What you describe is bi-amping, not bi-wiring. Bi-wiring is when you run two sets of wires from the speaker to a single amp/receiver. With bi-amping you have one amp/receiver driving one set of drivers and a second amp/receiver driving the other set of drivers.
It sounds like you have both the Fisher and the Marantz running at the same time using the passive crossover in the speakers. I assume you have the bass driver (terms 1 & 2) connected to one receiver with a pair of wires. Then you have a third wire connecting the tweeter (term T) to the plus speaker output of your other receiver. Because your receivers have a common ground and you are connecting them together by sharing the same input signal, your speakers work. But the negative speaker output from the receiver connected to the tweeter is flowing through something that does not normally see speaker power.

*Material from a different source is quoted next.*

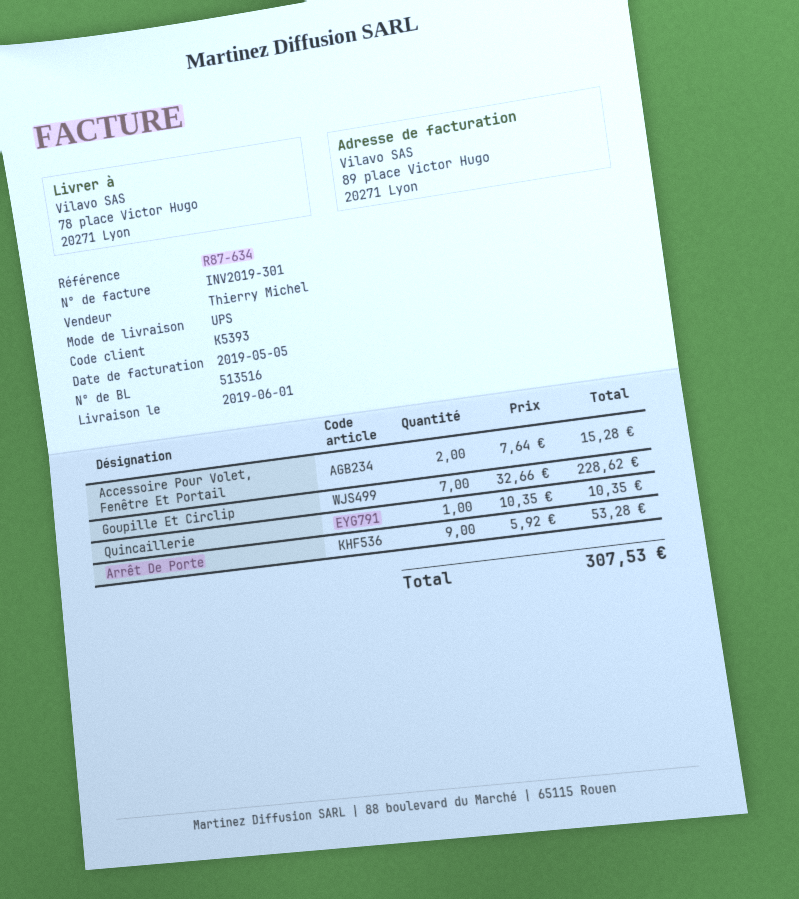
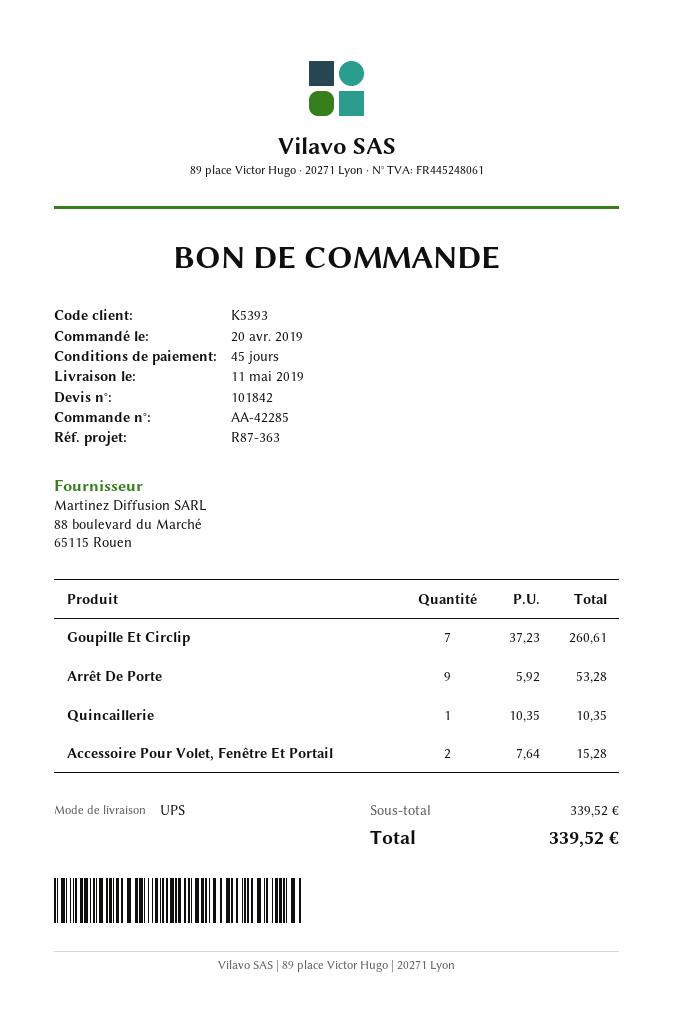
delivery date: 2019-06-01 -> 2019-05-11
reference: R87-634 -> R87-363
Goupille Et Circlip: 7 x 32.66 = 228.62 -> 7 x 37.23 = 260.61
total: 307.53 -> 339.52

The idea behind bi-amping (and bi-wiring) is to have the speaker current carried by independent wires between the amps/receivers and the speaker drivers. In your case, the tweeter receiver has the current for the tweeter common flowing through a non-traditional path. That non-traditional path may be the chassis ground connected by your power cords or it may be the shields of your interconnect that ties the two receivers together. Don't do that.
Your tweeter amp/receiver needs to have two wires for each channel connected to the tweeter circuit. You should connect a pair of wires for each channel to the tweeter (terms 1 and T).
PS: Wiring two amps/receivers to the AR this way will fry an amp/receiver that does not have a common ground. Fortunately for you, it worked out.